"""

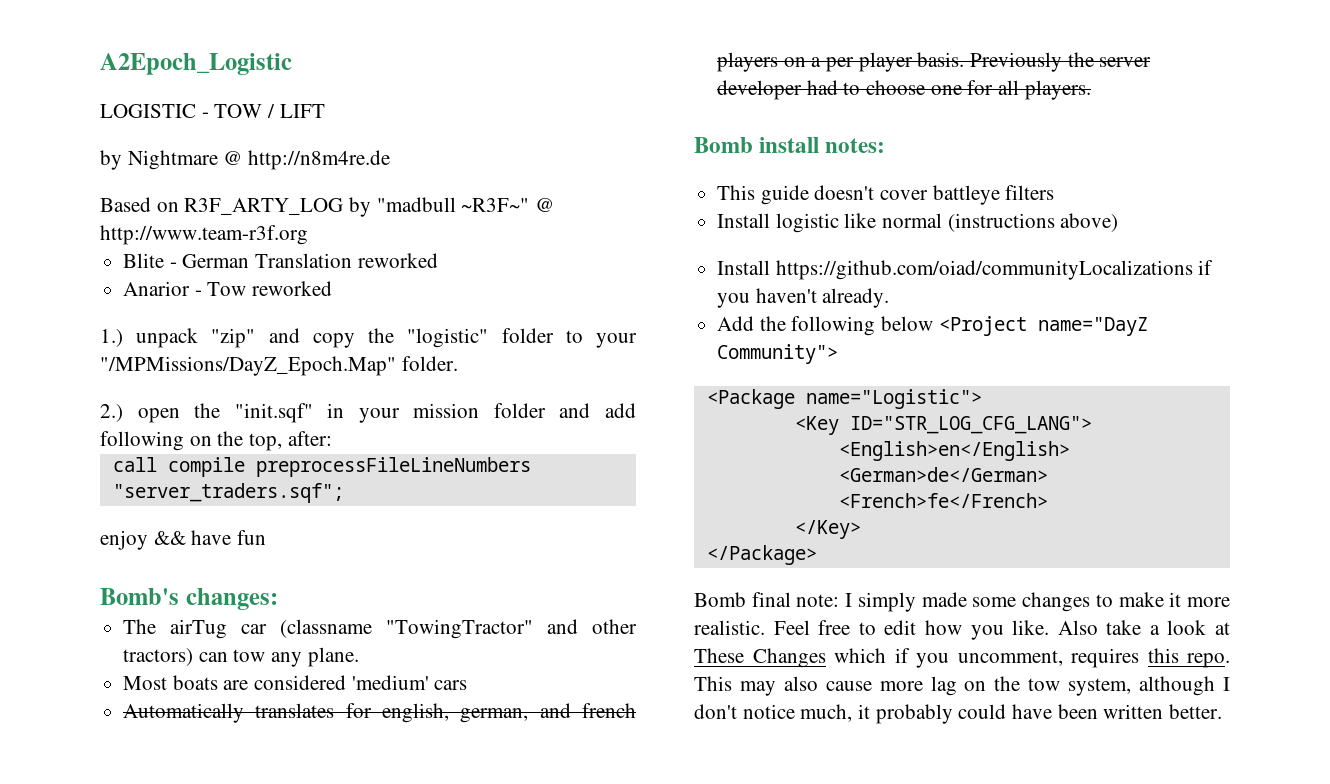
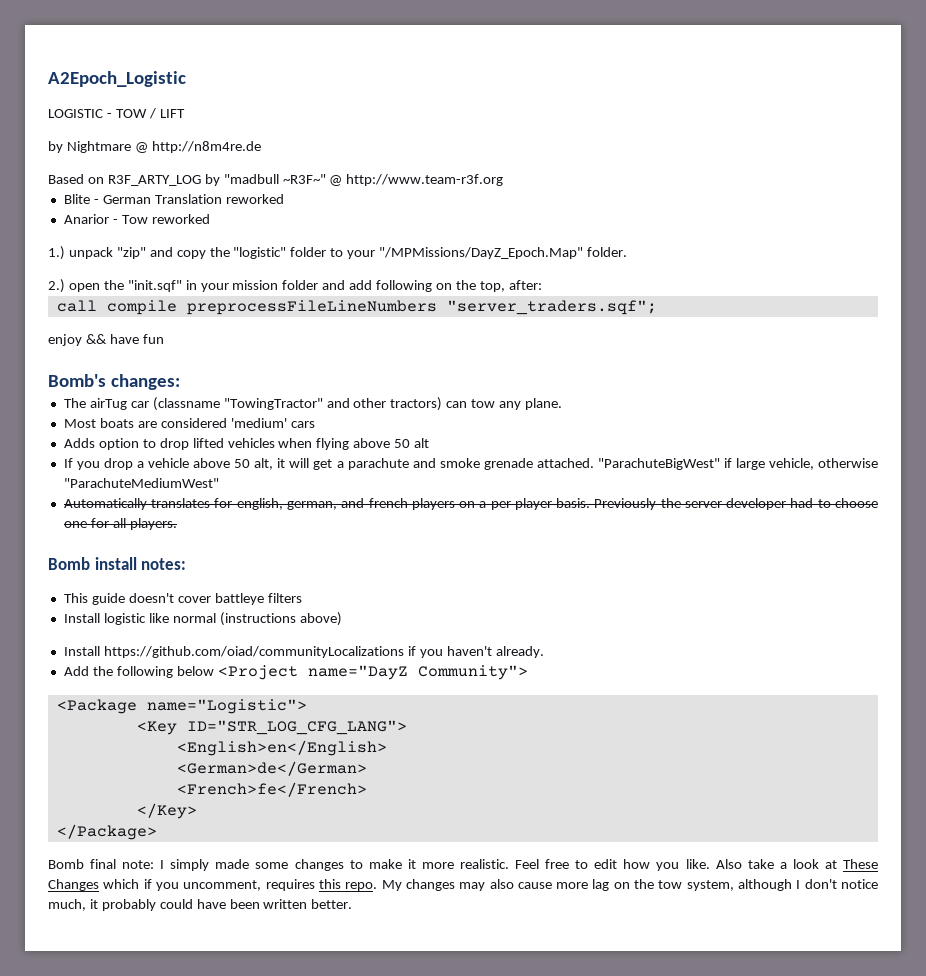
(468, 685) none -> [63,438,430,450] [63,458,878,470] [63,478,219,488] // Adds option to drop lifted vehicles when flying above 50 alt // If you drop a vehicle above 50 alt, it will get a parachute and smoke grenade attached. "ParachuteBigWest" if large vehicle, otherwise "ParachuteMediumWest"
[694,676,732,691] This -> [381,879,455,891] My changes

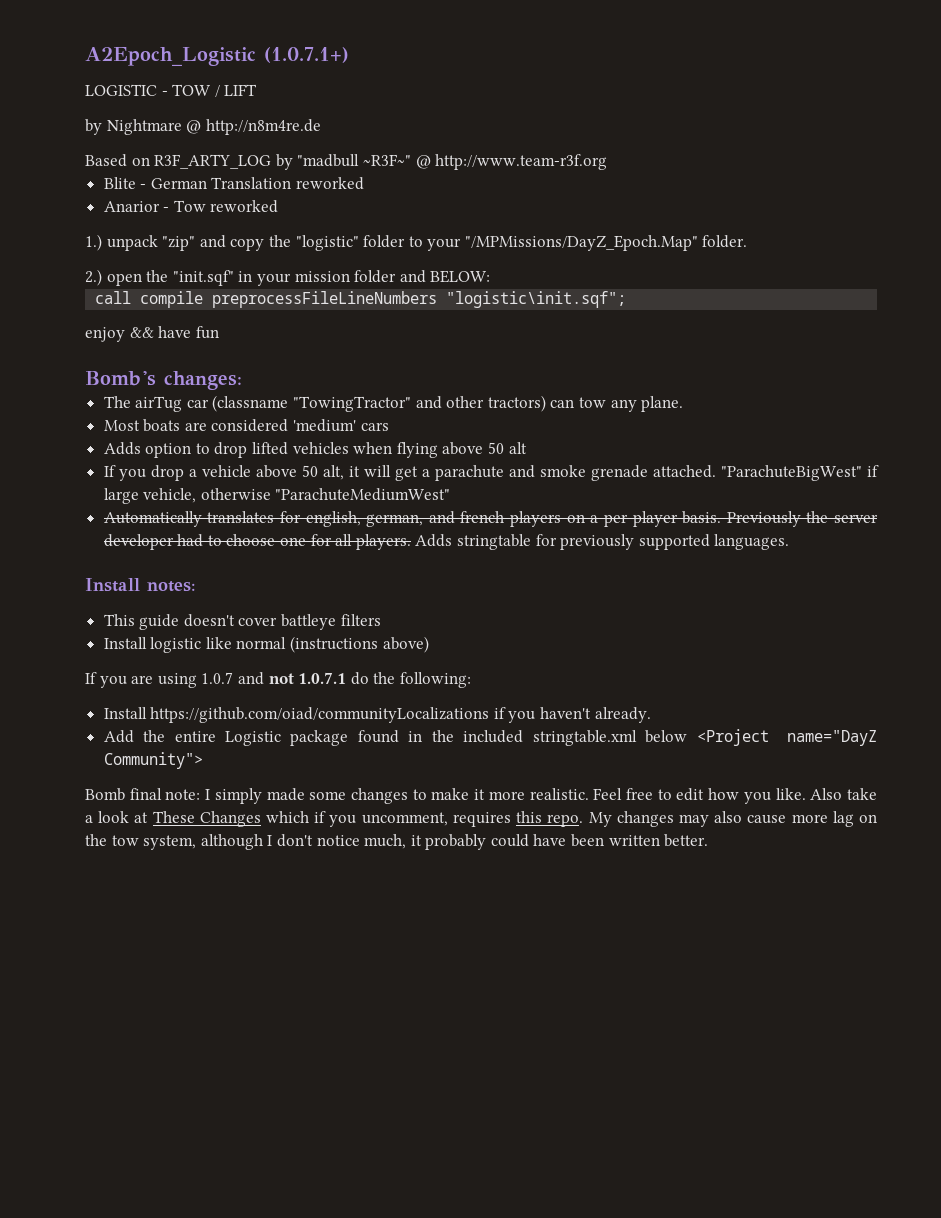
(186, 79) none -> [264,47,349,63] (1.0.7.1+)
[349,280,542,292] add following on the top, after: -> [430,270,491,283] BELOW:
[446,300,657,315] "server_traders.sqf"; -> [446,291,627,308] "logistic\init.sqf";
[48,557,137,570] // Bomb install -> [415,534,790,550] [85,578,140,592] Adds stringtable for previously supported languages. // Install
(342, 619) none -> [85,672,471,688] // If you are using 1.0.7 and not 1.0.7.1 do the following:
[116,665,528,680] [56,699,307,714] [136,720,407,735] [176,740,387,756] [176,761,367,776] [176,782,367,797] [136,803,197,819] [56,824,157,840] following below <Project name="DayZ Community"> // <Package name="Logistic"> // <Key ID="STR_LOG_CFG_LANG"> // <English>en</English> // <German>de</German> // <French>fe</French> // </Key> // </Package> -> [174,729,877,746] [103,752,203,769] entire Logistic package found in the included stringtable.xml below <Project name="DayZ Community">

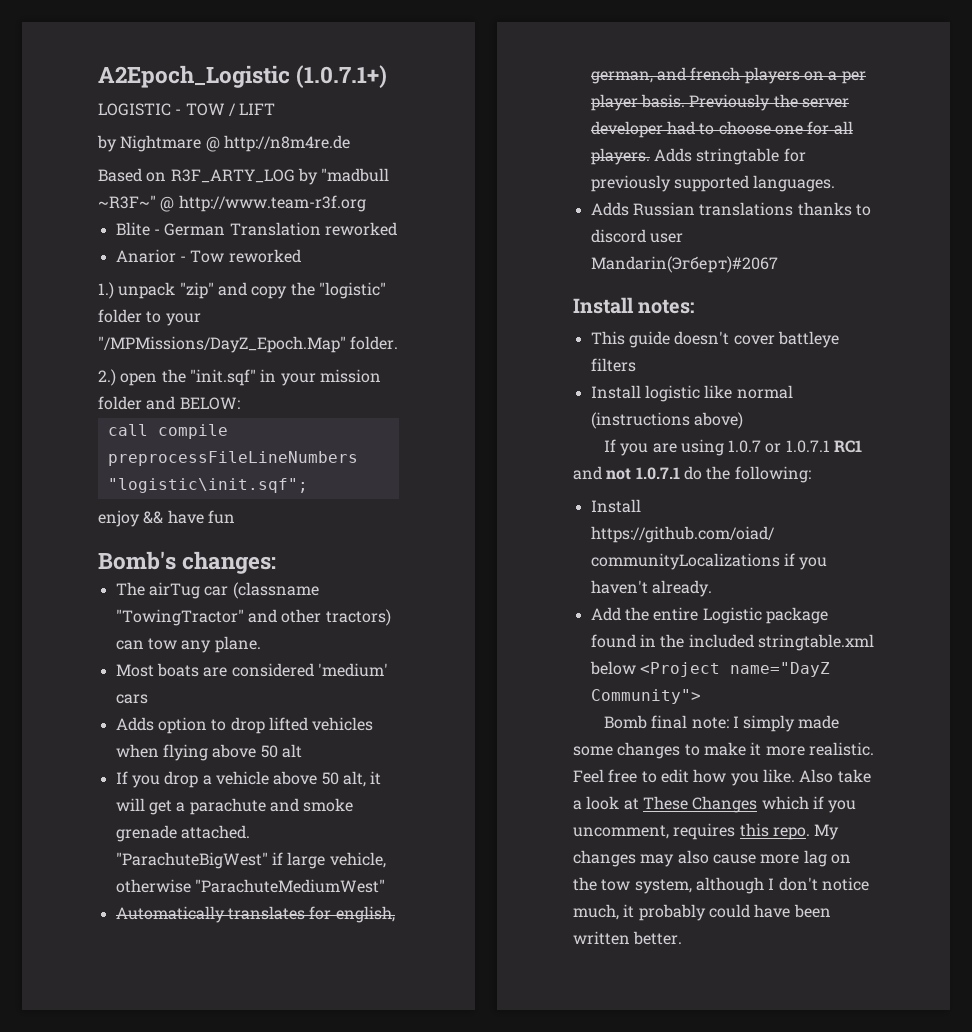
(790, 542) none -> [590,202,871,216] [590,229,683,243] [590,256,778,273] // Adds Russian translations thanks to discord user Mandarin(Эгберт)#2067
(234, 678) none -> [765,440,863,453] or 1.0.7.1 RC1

"""
"""

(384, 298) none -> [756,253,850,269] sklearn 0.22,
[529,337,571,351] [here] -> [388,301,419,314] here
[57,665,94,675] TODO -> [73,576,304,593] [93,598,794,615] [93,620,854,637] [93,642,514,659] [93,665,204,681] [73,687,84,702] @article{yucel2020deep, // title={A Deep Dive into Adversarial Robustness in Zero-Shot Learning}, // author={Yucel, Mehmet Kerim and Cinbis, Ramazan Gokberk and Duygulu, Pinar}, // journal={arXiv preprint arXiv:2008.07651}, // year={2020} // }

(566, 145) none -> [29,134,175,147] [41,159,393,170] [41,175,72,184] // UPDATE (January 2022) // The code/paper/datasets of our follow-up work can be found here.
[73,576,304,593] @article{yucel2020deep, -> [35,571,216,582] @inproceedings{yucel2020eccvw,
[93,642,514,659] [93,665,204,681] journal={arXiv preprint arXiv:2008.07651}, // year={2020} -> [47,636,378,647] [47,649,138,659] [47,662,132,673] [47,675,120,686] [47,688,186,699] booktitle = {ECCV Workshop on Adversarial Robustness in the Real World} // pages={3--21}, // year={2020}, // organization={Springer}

"""

## Instructions to follow
In the entries above, identify every line with the word "here". Copy those lines.

## Written response
[529,337,571,351] [here] -> [388,301,419,314] here
(566, 145) none -> [29,134,175,147] [41,159,393,170] [41,175,72,184] // UPDATE (January 2022) // The code/paper/datasets of our follow-up work can be found here.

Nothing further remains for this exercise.